In the halls of Congress, however, there is another equally critical dimension: Just where will the revenues from this measure flow and where will these new jobs be created?
As a result, the version of this legislation that passed the House a week ago has become the latest shot fired in an increasingly divisive political war of the states. It is setting region against region over who gets how much of a generally shrinking federal pie. This struggle rarely makes the evening news because it involves the unglamorous, nuts-and-bolts level of lawmaking: the formulas that determine the way federal money is doled out to the states.
In the case of the new highway tax, the House version passed Dec. 6 substantially alters these formulas while the Senate bill, which was approved by committee Dec. 8, maintains the traditional approach. The House changes would affect revenues disbursed in the primary highway and Interstate 4R programs. The former provides funds for the construction of non-Interstate roads and the latter supports repair and maintenance of the Interstate system.
In the past, the primary highway funds have been distributed to states based on four factors - land area, urban population, rural population, and the number of postal route miles - while Interstate 4R money has been allocated according to the number of lane miles and vehicle miles traveled in a state. Of these, the population factors and vehicle miles traveled tend to favor Eastern states, while land area, postal route and lane miles favor larger, less populous Western states.
But in the House bill the formulas have been changed so the new revenue will be distributed on the basis of factors that favor the East. The funds put into the primary highway program would be disbursed according only to population and the Interstate 4R money in accord with vehicle miles traveled plus gasoline and diesel fuel consumption.
The Senate version maintains the traditional allocation formulas and has administration backing. It is now stalled by a filibuster of several conservative Republicans. The only change is the addition of a provision that each state will get back at least 85 percent of the revenues from the tax collected within its boundaries.
This 85 percent provision is also in the House bill and is based on one of the controversial tenants of the architects of these formula changes, members of the Northeast-Midwest Congressional Coalition: that the measure of the equity of federal programs is the ratio of federal spending in a state to the amount of federal taxes collected there. On this basis, coalition members have been pushing changes in allocation formulas for virtually every federal program, ranging from housing to the windfall profits tax to the gasoline tax. The region that stands to loose the most from these changes is the West.
Thus, coalition efforts have sparked a response among Western governors, working primarily through the Western Governors' Policy Office. ''We're under attack to a degree we've never seen before,'' remarked South Dakota Gov. William Janklow at a recent WESTPO meeting.

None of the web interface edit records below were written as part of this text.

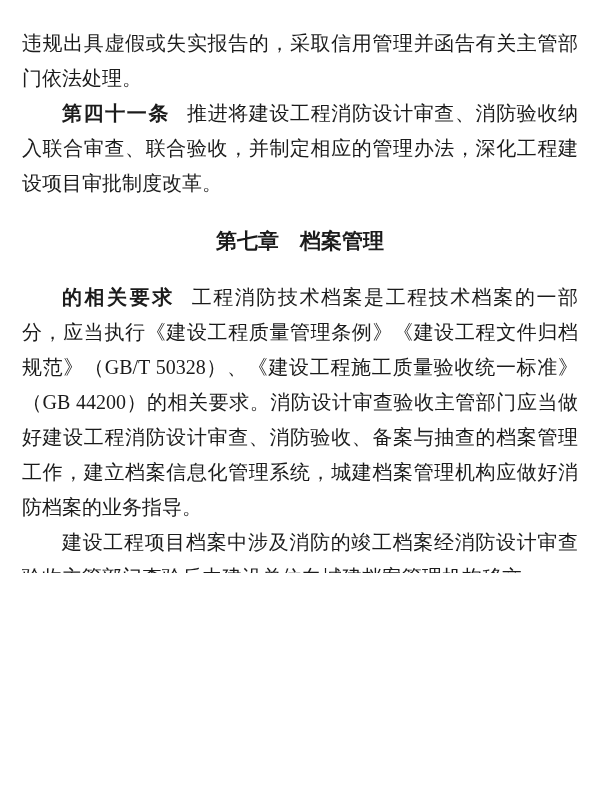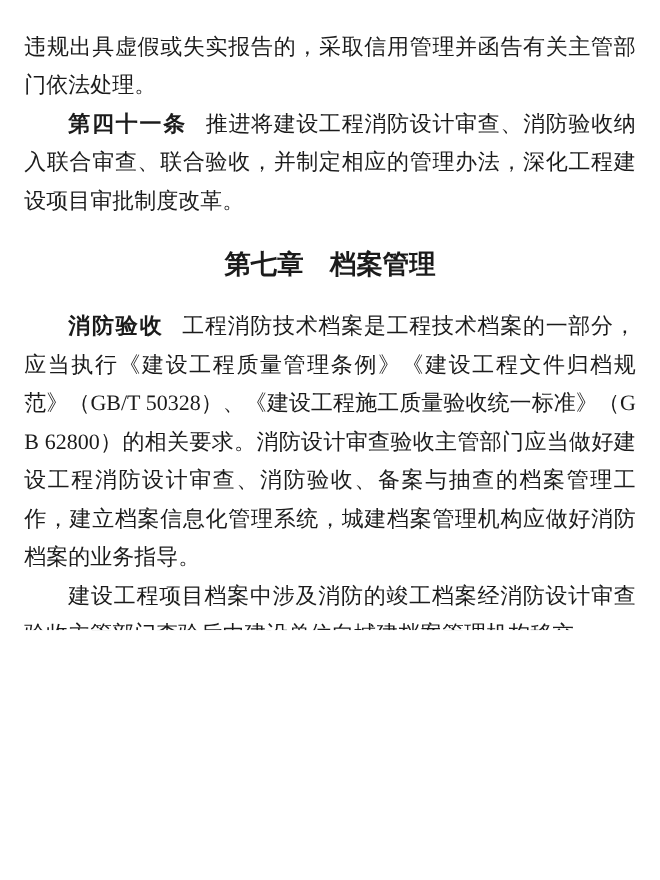--- a/index.html
+++ b/index.html
@@ -45,7 +45,7 @@
     text-indent: 0;
     font-family: "Liberation Sans", "DejaVu Sans", sans-serif;
     font-weight: bold;
-    font-size: 24px;
+    font-size: 21px;
     line-height: 35px;
     color: #1b1b1b;
   }

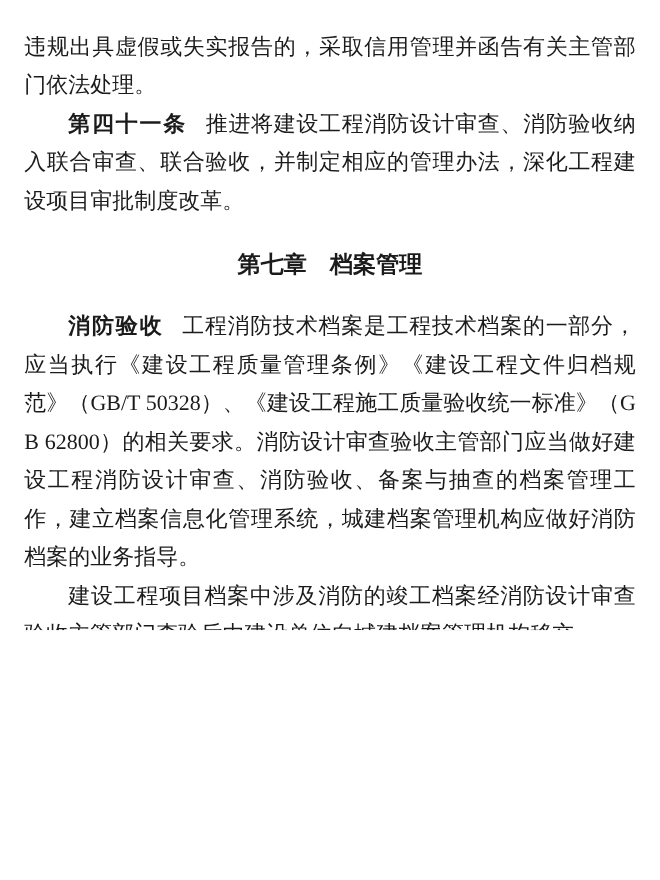--- a/index.html
+++ b/index.html
@@ -58,7 +58,7 @@
       <p class="para no-indent"><span>违规出具虚假或失实报告的，采取信用管理并函告有关主管部门依法处理。</span></p>
       <p class="para"><b class="article-label">第四十一条</b><span>推进将建设工程消防设计审查、消防验收纳入联合审查、联合验收，并制定相应的管理办法，深化工程建设项目审批制度改革。</span></p>
       <h2 class="chapter">第七章　档案管理</h2>
-      <p class="para"><b class="article-label">消防验收</b><span>工程消防技术档案是工程技术档案的一部分，应当执行《建设工程质量管理条例》《建设工程文件归档规范》（GB/T 50328）、《建设工程施工质量验收统一标准》（GB 62800）的相关要求。消防设计审查验收主管部门应当做好建设工程消防设计审查、消防验收、备案与抽查的档案管理工作，建立档案信息化管理系统，城建档案管理机构应做好消防档案的业务指导。</span></p>
+      <p class="para"><b class="article-label">的相关要求</b><span>工程消防技术档案是工程技术档案的一部分，应当执行《建设工程质量管理条例》《建设工程文件归档规范》（GB/T 50328）、《建设工程施工质量验收统一标准》（GB 62800）的相关要求。消防设计审查验收主管部门应当做好建设工程消防设计审查、消防验收、备案与抽查的档案管理工作，建立档案信息化管理系统，城建档案管理机构应做好消防档案的业务指导。</span></p>
       <p class="para"><span>建设工程项目档案中涉及消防的竣工档案经消防设计审查验收主管部门查验后由建设单位向城建档案管理机构移交。</span></p>
     </div>
 </div>

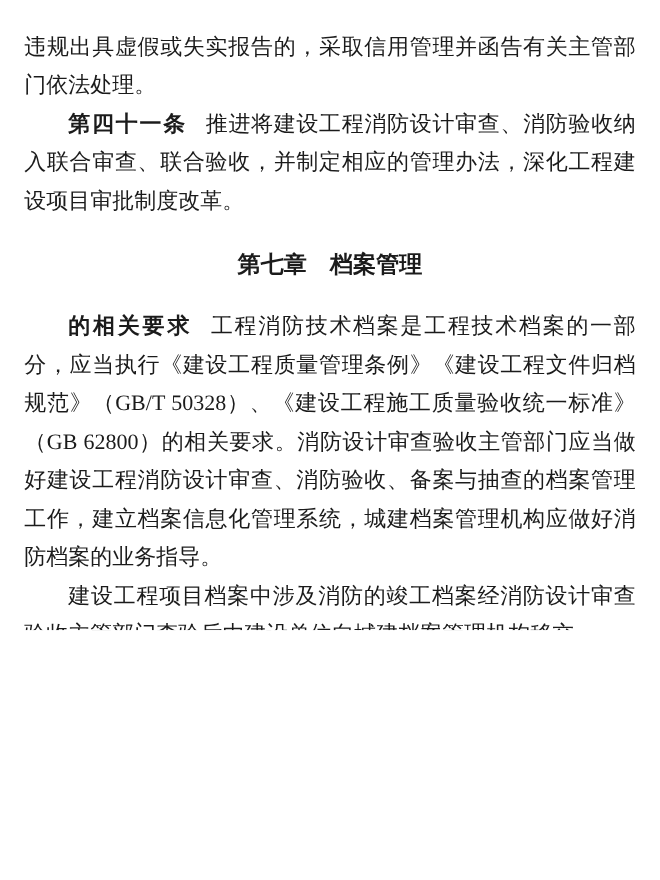--- a/index.html
+++ b/index.html
@@ -58,7 +58,7 @@
       <p class="para no-indent"><span>违规出具虚假或失实报告的，采取信用管理并函告有关主管部门依法处理。</span></p>
       <p class="para"><b class="article-label">第四十一条</b><span>推进将建设工程消防设计审查、消防验收纳入联合审查、联合验收，并制定相应的管理办法，深化工程建设项目审批制度改革。</span></p>
       <h2 class="chapter">第七章　档案管理</h2>
-      <p class="para"><b class="article-label">的相关要求</b><span>工程消防技术档案是工程技术档案的一部分，应当执行《建设工程质量管理条例》《建设工程文件归档规范》（GB/T 50328）、《建设工程施工质量验收统一标准》（GB 62800）的相关要求。消防设计审查验收主管部门应当做好建设工程消防设计审查、消防验收、备案与抽查的档案管理工作，建立档案信息化管理系统，城建档案管理机构应做好消防档案的业务指导。</span></p>
+      <p class="para"><b class="article-label">的相关要求</b><span>工程消防技术档案是工程技术档案的一部分，应当执行《建设工程质量管理条例》《建设工程文件归档规范》（GB/T 50328）、《建设工程施工质量验收统一标准》（GB 44200）的相关要求。消防设计审查验收主管部门应当做好建设工程消防设计审查、消防验收、备案与抽查的档案管理工作，建立档案信息化管理系统，城建档案管理机构应做好消防档案的业务指导。</span></p>
       <p class="para"><span>建设工程项目档案中涉及消防的竣工档案经消防设计审查验收主管部门查验后由建设单位向城建档案管理机构移交。</span></p>
     </div>
 </div>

The current regional cause celebre - the highway gasoline tax - demonstrates the financial stakes involved. WESTPO staff member Chris McKinnon has been following it for member governors, who represent all the Western states except California and Oregon. According to Mr. McKinnon, the House-sponsored changes in the gas tax allocation formulas would reduce revenues from the new tax in the WESTPO states by as much as $400 million a year.
Differences between the Senate and House bills will be settled in joint committee. While the results of this process are often unpredictable, the Senate generally has a slight edge. At this writing, Sens. Pete V. Domenici (R) of New Mexico and Steven D. Symms (R) of Idaho have both asked to be conferees.
While the outcome of this particular political test of regional strength will be settled soon, this regional struggle is certain to continue and to complicate congressional efforts at solving the nation's economic and fiscal problems.